En clair, nous plaidons pour une éducation musicale et artistique qui commencerait à l’âge où les enfants ont toute leur curiosité et ouverture native au neuf et sensible, une éducation qui se poursuivrait, aidant l’élève à cultiver ces grandes essences malgré toutes les pressions tribales, socioéconomiques, intimes ou familiales. Une éducation somme toute permanente, qui inculquerait aussi les plus grisantes et résistantes d’entre ces « mélodieuses antitoxines » qu’évoque le grand poète Paul Celan (« Es sind schon die Kabel gelegt », 1968, trad. de Jean-Pierre Lefebvre ici et ci-dessous). Et qui sont affublées régulièrement des termes « classique » ou « haute culture ». Or, maints innovateurs de cette culture au 20e siècle, épris du modernisme émancipatoire, se firent « porteurs de la bonne nouvelle » auprès des masses, y compris prolétaires : le projet Bauhaus fut animé de cet esprit, autant que ces compositeurs de l’entre-deux-guerres qui ont écrit des oratorios socialistes résolument atonals ou sériels, mais destinés à être chantés jusque dans les usines. Ces idéaux ont survécu à l’hécatombe de 39-45, furent adoptés ensuite par nombre de visionnaires de l’après-guerre, tel Luigi Nono, compositeur illustre de l’avant-garde dans les années 50-60, qui fit exécuter sa Fabbrica illuminata dans les réelles fabriques de l’Italie du Nord, devant des travailleurs et travailleuses. Aujourd’hui même, vivent des compositeurs comme John Luther Adams (auteur d’un article traduit pour ce numéro), écologiste actif et créateur de musiques, d’espaces d’écoute, ainsi que de performances, souvent en plein air, conçues pour être accessibles au plus grand nombre et pour allier indissociablement une envoûtante beauté plastique à l’éthique de souci et de responsabilité pour la totalité de ce qui vit sur Terre.
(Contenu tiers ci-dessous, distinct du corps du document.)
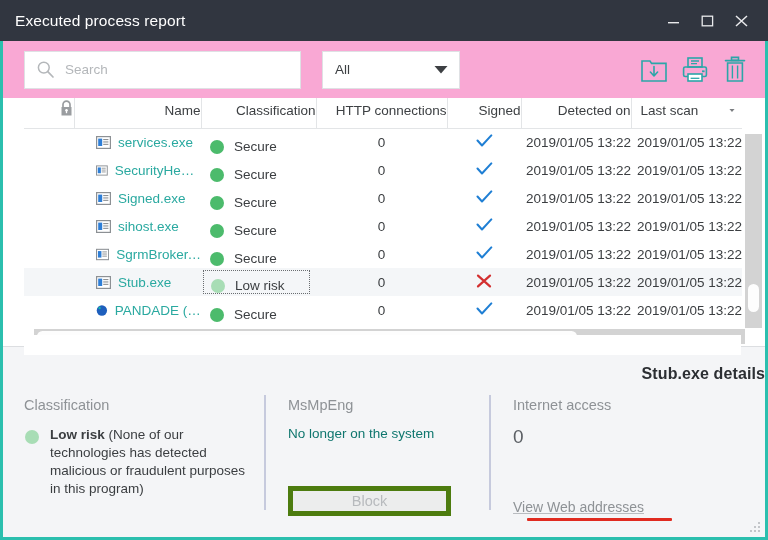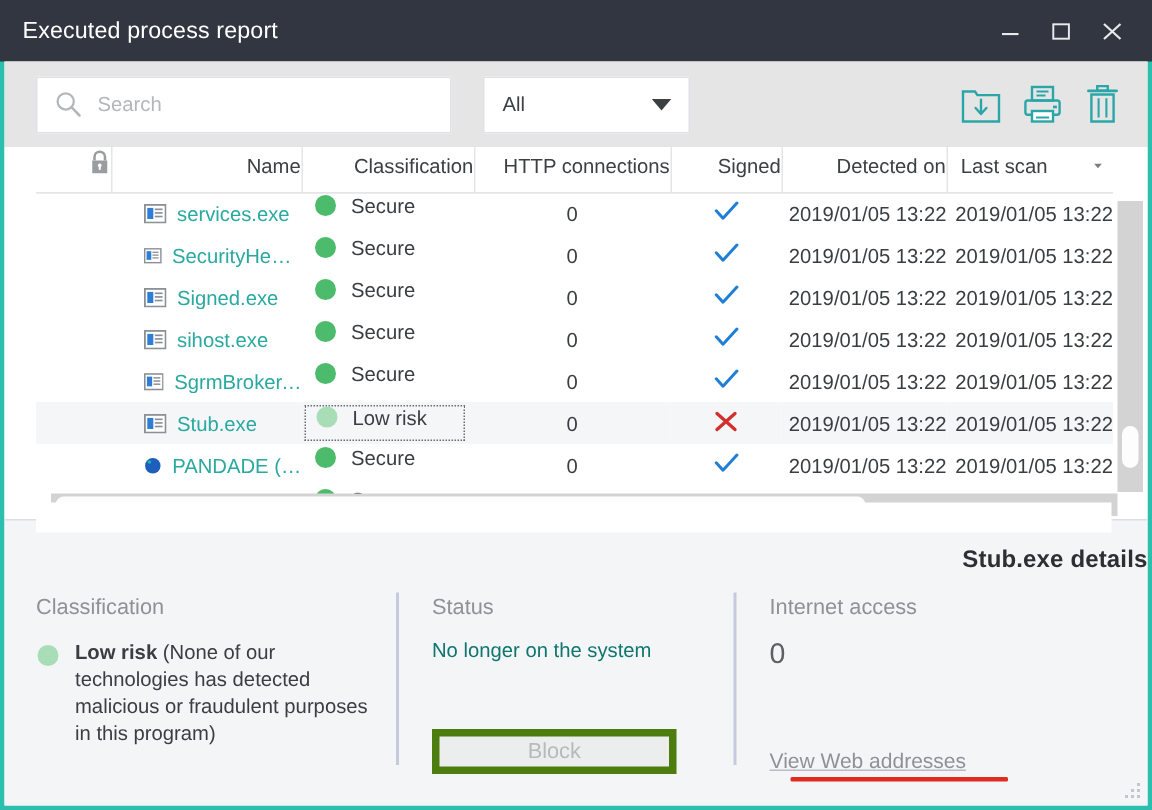"Search" .toolbar { background: #e5e5e5 -> #f9a8d4 }
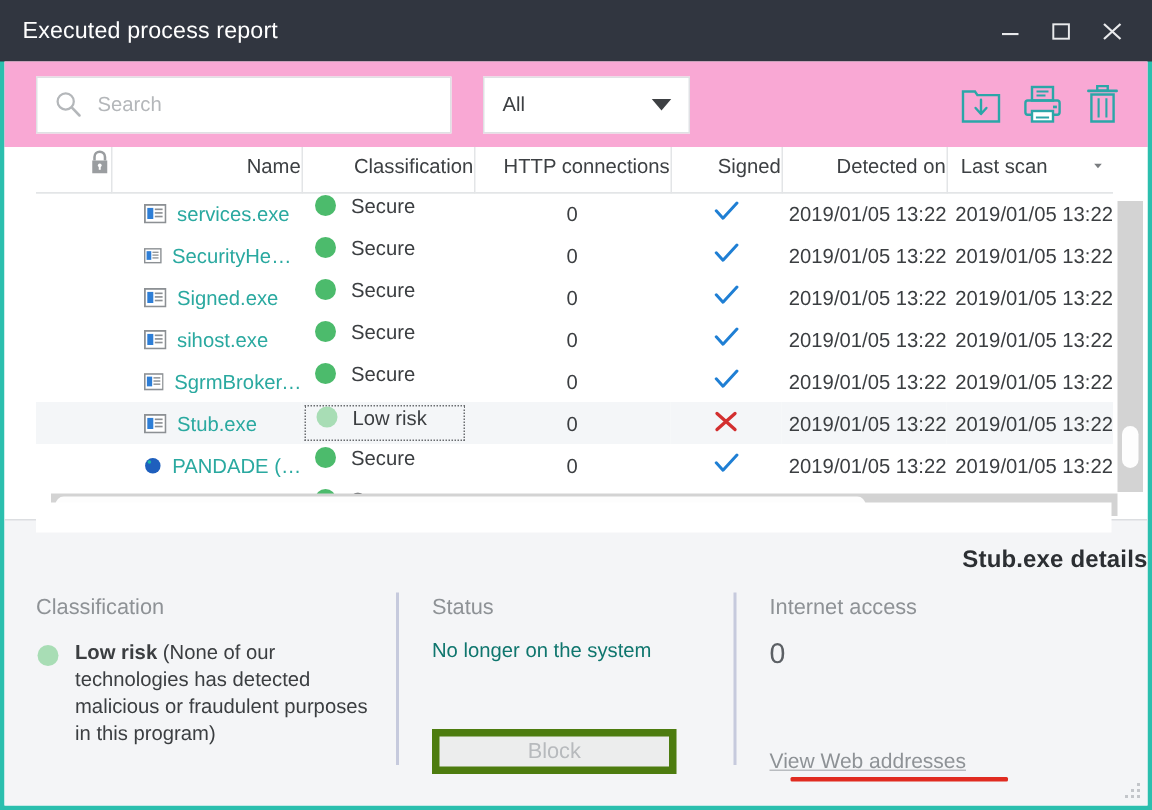"Secure" .class-cell { align-items: flex-start -> flex-end }
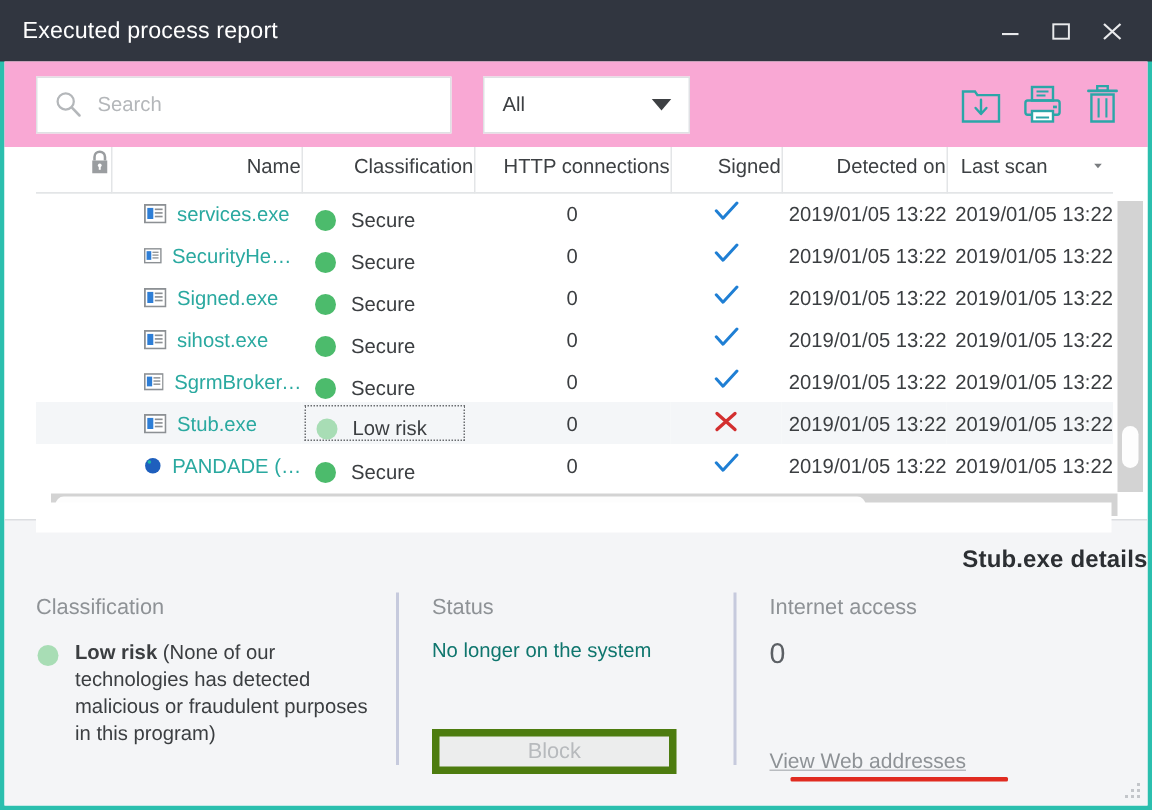"Status" div.det-head { text: Status -> MsMpEng }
Afin de garder ce feu sacré dans l’espace commun, les médias ont déjà assumé leur vraie mission prométhéenne. Les moins jeunes d’entre nous sont en mesure d’apprécier ce que Radio-Canada, par exemple, leur a donné sur le plan de l’enrichissement, voire de l’émancipation par la culture. Hélas, nous pouvons à cette heure témoigner, tous âges confondus ou presque, de l’émasculation extrême de nos radios publiques ou, par exemple, des pages culturelles dans les journaux – toutes ces sources jadis exceptionnelles de par leur qualité sans compromis jumelée à une accessibilité quasi universelle (n’est-il pas plus simple pour l’auditeur commun d’allumer la radio ou d’acheter un journal à prix modique, voire de le lire  dans une bibliothèque, que de rechercher dans le cyberespace des contenus plutôt fragmentés et décontextualisés?).

Nous appelons donc la société civile à contrer l’érosion de l’accès commun à la culture, érosion tributaire, en général, de politiques néolibérales fort déshumanisantes. Exerçons nos pouvoirs démocratiques pour susciter la réhabilitation publique de la culture, de ses moyens de propagation autant éducatifs que médiatiques. Veillons à ce que cette valorisation de principe donne lieu à des investissements si cruellement manquants.

Par-dessus tout, il nous incombe de nous imprégner nous-mêmes de la musique, de l’art qui n’est, au fond, que l’art d’exister ˗ libres de ce qui nous déshumanise en réduisant à un étant-corvéable-jeté-dans-le-monde cet Être-vibratoire-nœud-solidaire-du-monde que nous sommes toutes et tous, au moins en puissance, sinon ici et maintenant – par la puissance de notre inaliénable humanité. Musique, l’art d’exister, uni en dimensions existentielle et pan-rythmique aux autres arts ainsi qu’à la culture en soi – assimilons l’urgence de ces propos et l’évidence ainsi ancrée dans le tout-humain universel-intime, cimes et racines fondues. Urgence (anti-transhumaniste, d’ailleurs) ˗ comme écrivait Celan dans son recueil Partie de neige (« Schneepart », 1971), il est question de

Sauvetage de tout

dégluti d’eaux usées

[…] Cor-

respondance.

Chœurs euphorisés

au ralenti

de sauriens d’avenir cérébrés

chauffant un cœur d’origine.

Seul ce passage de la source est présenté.